[Records from a collection]
=== Begin Enclosure ===
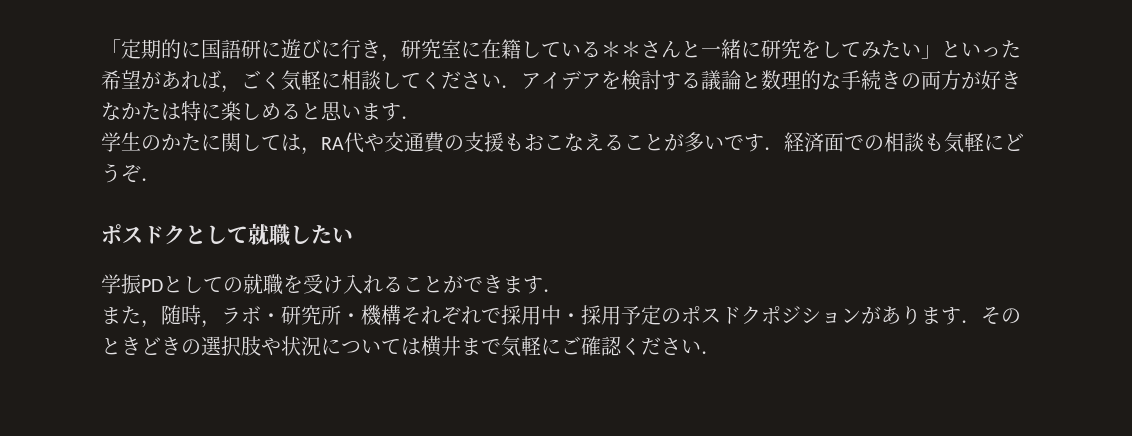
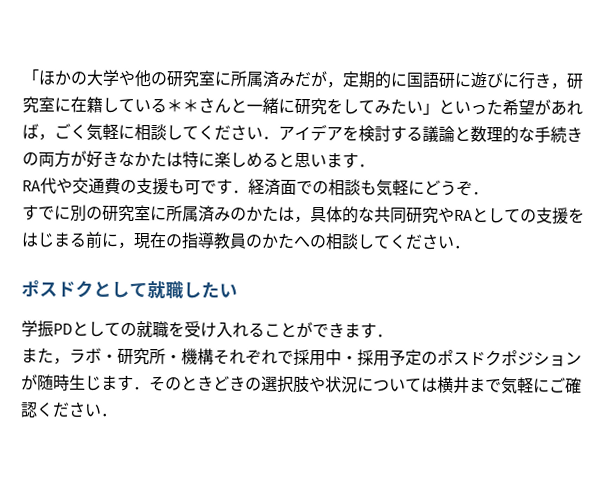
- 「定期的に国語研に遊びに行き，研究室に在籍している＊＊さんと一緒に研究をしてみたい」といった希望があれば，ごく気軽に相談してください．アイデアを検討する議論と数理的な手続きの両方が好きなかたは特に楽しめると思います．
+ 「ほかの大学や他の研究室に所属済みだが，定期的に国語研に遊びに行き，研究室に在籍している＊＊さんと一緒に研究をしてみたい」といった希望があれば，ごく気軽に相談してください．アイデアを検討する議論と数理的な手続きの両方が好きなかたは特に楽しめると思います．
- 学生のかたに関しては，RA代や交通費の支援もおこなえることが多いです．経済面での相談も気軽にどうぞ．
+ RA代や交通費の支援も可です．経済面での相談も気軽にどうぞ．
+ すでに別の研究室に所属済みのかたは，具体的な共同研究やRAとしての支援をはじまる前に，現在の指導教員のかたへの相談してください．
- また，随時，ラボ・研究所・機構それぞれで採用中・採用予定のポスドクポジションがあります．そのときどきの選択肢や状況については横井まで気軽にご確認ください．
+ また，ラボ・研究所・機構それぞれで採用中・採用予定のポスドクポジションが随時生じます．そのときどきの選択肢や状況については横井まで気軽にご確認ください．

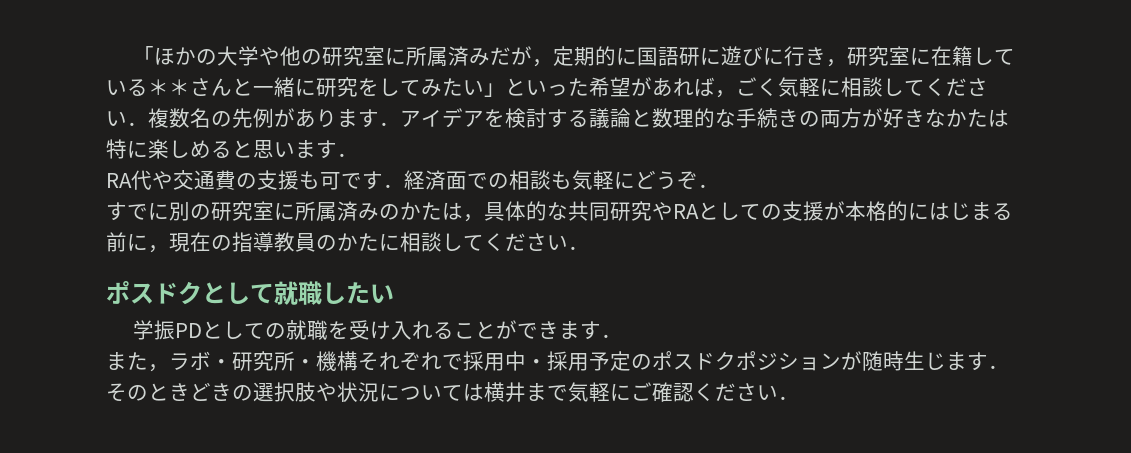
- 「ほかの大学や他の研究室に所属済みだが，定期的に国語研に遊びに行き，研究室に在籍している＊＊さんと一緒に研究をしてみたい」といった希望があれば，ごく気軽に相談してください．アイデアを検討する議論と数理的な手続きの両方が好きなかたは特に楽しめると思います．
+ 「ほかの大学や他の研究室に所属済みだが，定期的に国語研に遊びに行き，研究室に在籍している＊＊さんと一緒に研究をしてみたい」といった希望があれば，ごく気軽に相談してください．複数名の先例があります．アイデアを検討する議論と数理的な手続きの両方が好きなかたは特に楽しめると思います．
- すでに別の研究室に所属済みのかたは，具体的な共同研究やRAとしての支援をはじまる前に，現在の指導教員のかたへの相談してください．
+ すでに別の研究室に所属済みのかたは，具体的な共同研究やRAとしての支援が本格的にはじまる前に，現在の指導教員のかたに相談してください．

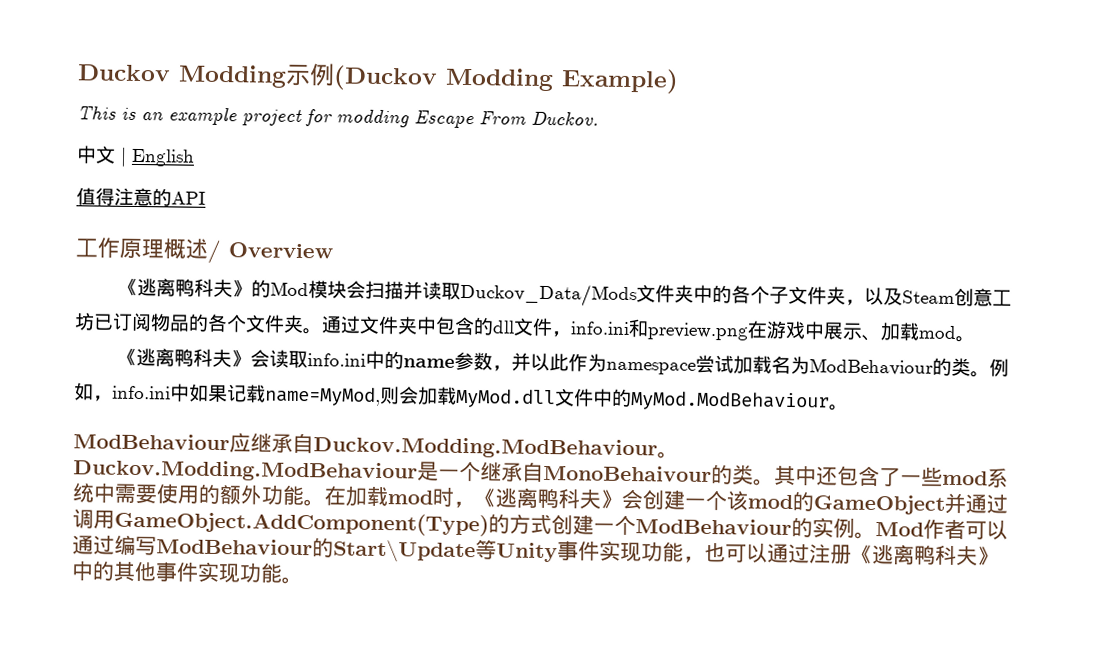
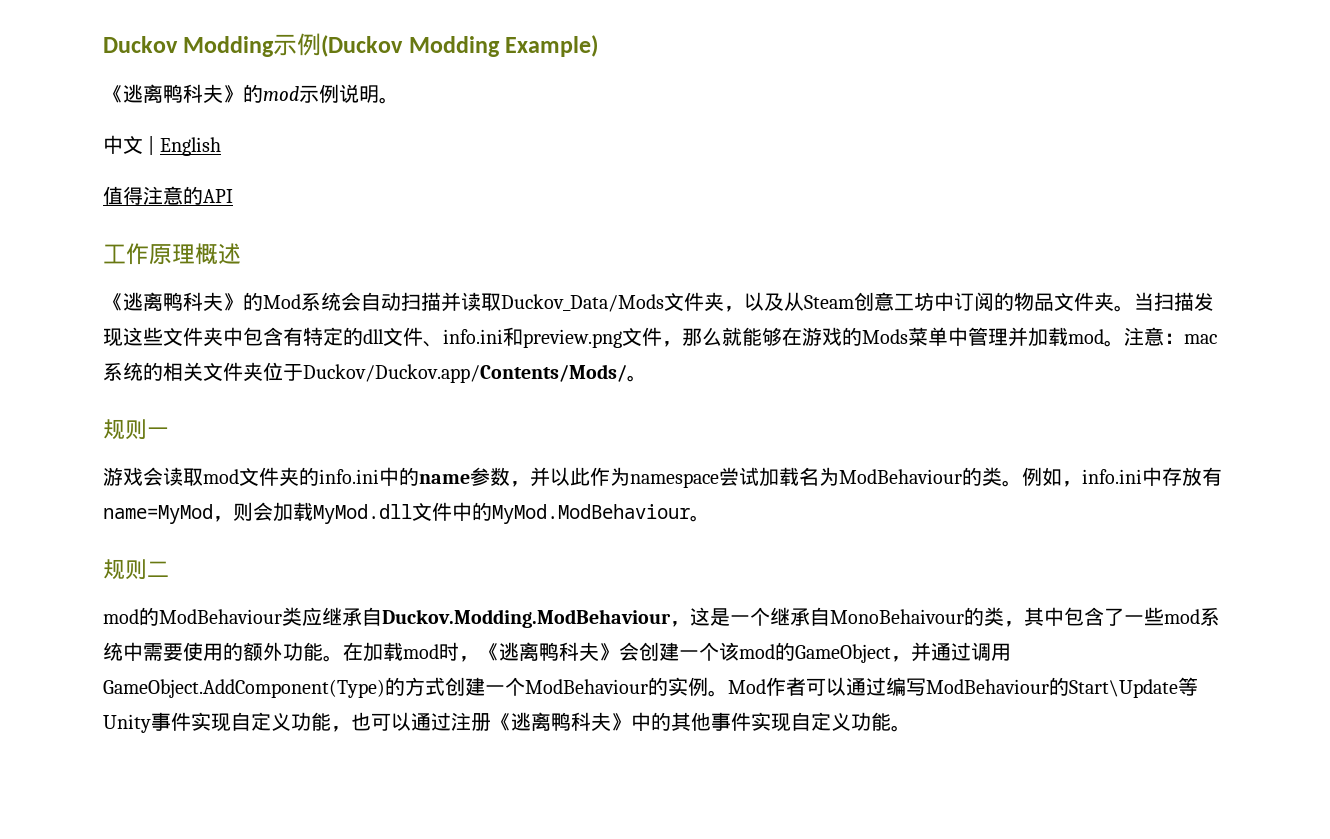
- This is an example project for modding Escape From Duckov.
+ 《逃离鸭科夫》的mod示例说明。
- 工作原理概述/ Overview
+ 工作原理概述
- 《逃离鸭科夫》的Mod模块会扫描并读取Duckov_Data/Mods文件夹中的各个子文件夹，以及Steam创意工坊已订阅物品的各个文件夹。通过文件夹中包含的dll文件，info.ini和preview.png在游戏中展示、加载mod。
- 《逃离鸭科夫》会读取info.ini中的name参数，并以此作为namespace尝试加载名为ModBehaviour的类。
+ 《逃离鸭科夫》的Mod系统会自动扫描并读取Duckov_Data/Mods文件夹，以及从Steam创意工坊中订阅的物品文件夹。当扫描发现这些文件夹中包含有特定的dll文件、info.ini和preview.png文件，那么就能够在游戏的Mods菜单中管理并加载mod。注意：mac系统的相关文件夹位于Duckov/Duckov.app/Contents/Mods/。
+ 规则一
+ 游戏会读取mod文件夹的info.ini中的name参数，并以此作为namespace尝试加载名为ModBehaviour的类。
- 例如，info.ini中如果记载name=MyMod,则会加载MyMod.dll文件中的MyMod.ModBehaviour。
+ 例如，info.ini中存放有name=MyMod，则会加载MyMod.dll文件中的MyMod.ModBehaviour。
- ModBehaviour应继承自Duckov.Modding.ModBehaviour。Duckov.Modding.ModBehaviour是一个继承自MonoBehaivour的类。其中还包含了一些mod系统中需要使用的额外功能。
+ 规则二
+ mod的ModBehaviour类应继承自Duckov.Modding.ModBehaviour，这是一个继承自MonoBehaivour的类，其中包含了一些mod系统中需要使用的额外功能。
- 在加载mod时，《逃离鸭科夫》会创建一个该mod的GameObject并通过调用GameObject.AddComponent(Type)的方式创建一个ModBehaviour的实例。
+ 在加载mod时，《逃离鸭科夫》会创建一个该mod的GameObject，并通过调用GameObject.AddComponent(Type)的方式创建一个ModBehaviour的实例。
- Mod作者可以通过编写ModBehaviour的Start\Update等Unity事件实现功能，也可以通过注册《逃离鸭科夫》中的其他事件实现功能。
+ Mod作者可以通过编写ModBehaviour的Start\Update等Unity事件实现自定义功能，也可以通过注册《逃离鸭科夫》中的其他事件实现自定义功能。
=== End Enclosure ===
> What is being asked:
Without changing a word, retype every entry above, but drop its pictures.

> Response:
- 「定期的に国語研に遊びに行き，研究室に在籍している＊＊さんと一緒に研究をしてみたい」といった希望があれば，ごく気軽に相談してください．アイデアを検討する議論と数理的な手続きの両方が好きなかたは特に楽しめると思います．
+ 「ほかの大学や他の研究室に所属済みだが，定期的に国語研に遊びに行き，研究室に在籍している＊＊さんと一緒に研究をしてみたい」といった希望があれば，ごく気軽に相談してください．アイデアを検討する議論と数理的な手続きの両方が好きなかたは特に楽しめると思います．
- 学生のかたに関しては，RA代や交通費の支援もおこなえることが多いです．経済面での相談も気軽にどうぞ．
+ RA代や交通費の支援も可です．経済面での相談も気軽にどうぞ．
+ すでに別の研究室に所属済みのかたは，具体的な共同研究やRAとしての支援をはじまる前に，現在の指導教員のかたへの相談してください．
- また，随時，ラボ・研究所・機構それぞれで採用中・採用予定のポスドクポジションがあります．そのときどきの選択肢や状況については横井まで気軽にご確認ください．
+ また，ラボ・研究所・機構それぞれで採用中・採用予定のポスドクポジションが随時生じます．そのときどきの選択肢や状況については横井まで気軽にご確認ください．

- 「ほかの大学や他の研究室に所属済みだが，定期的に国語研に遊びに行き，研究室に在籍している＊＊さんと一緒に研究をしてみたい」といった希望があれば，ごく気軽に相談してください．アイデアを検討する議論と数理的な手続きの両方が好きなかたは特に楽しめると思います．
+ 「ほかの大学や他の研究室に所属済みだが，定期的に国語研に遊びに行き，研究室に在籍している＊＊さんと一緒に研究をしてみたい」といった希望があれば，ごく気軽に相談してください．複数名の先例があります．アイデアを検討する議論と数理的な手続きの両方が好きなかたは特に楽しめると思います．
- すでに別の研究室に所属済みのかたは，具体的な共同研究やRAとしての支援をはじまる前に，現在の指導教員のかたへの相談してください．
+ すでに別の研究室に所属済みのかたは，具体的な共同研究やRAとしての支援が本格的にはじまる前に，現在の指導教員のかたに相談してください．

- This is an example project for modding Escape From Duckov.
+ 《逃离鸭科夫》的mod示例说明。
- 工作原理概述/ Overview
+ 工作原理概述
- 《逃离鸭科夫》的Mod模块会扫描并读取Duckov_Data/Mods文件夹中的各个子文件夹，以及Steam创意工坊已订阅物品的各个文件夹。通过文件夹中包含的dll文件，info.ini和preview.png在游戏中展示、加载mod。
- 《逃离鸭科夫》会读取info.ini中的name参数，并以此作为namespace尝试加载名为ModBehaviour的类。
+ 《逃离鸭科夫》的Mod系统会自动扫描并读取Duckov_Data/Mods文件夹，以及从Steam创意工坊中订阅的物品文件夹。当扫描发现这些文件夹中包含有特定的dll文件、info.ini和preview.png文件，那么就能够在游戏的Mods菜单中管理并加载mod。注意：mac系统的相关文件夹位于Duckov/Duckov.app/Contents/Mods/。
+ 规则一
+ 游戏会读取mod文件夹的info.ini中的name参数，并以此作为namespace尝试加载名为ModBehaviour的类。
- 例如，info.ini中如果记载name=MyMod,则会加载MyMod.dll文件中的MyMod.ModBehaviour。
+ 例如，info.ini中存放有name=MyMod，则会加载MyMod.dll文件中的MyMod.ModBehaviour。
- ModBehaviour应继承自Duckov.Modding.ModBehaviour。Duckov.Modding.ModBehaviour是一个继承自MonoBehaivour的类。其中还包含了一些mod系统中需要使用的额外功能。
+ 规则二
+ mod的ModBehaviour类应继承自Duckov.Modding.ModBehaviour，这是一个继承自MonoBehaivour的类，其中包含了一些mod系统中需要使用的额外功能。
- 在加载mod时，《逃离鸭科夫》会创建一个该mod的GameObject并通过调用GameObject.AddComponent(Type)的方式创建一个ModBehaviour的实例。
+ 在加载mod时，《逃离鸭科夫》会创建一个该mod的GameObject，并通过调用GameObject.AddComponent(Type)的方式创建一个ModBehaviour的实例。
- Mod作者可以通过编写ModBehaviour的Start\Update等Unity事件实现功能，也可以通过注册《逃离鸭科夫》中的其他事件实现功能。
+ Mod作者可以通过编写ModBehaviour的Start\Update等Unity事件实现自定义功能，也可以通过注册《逃离鸭科夫》中的其他事件实现自定义功能。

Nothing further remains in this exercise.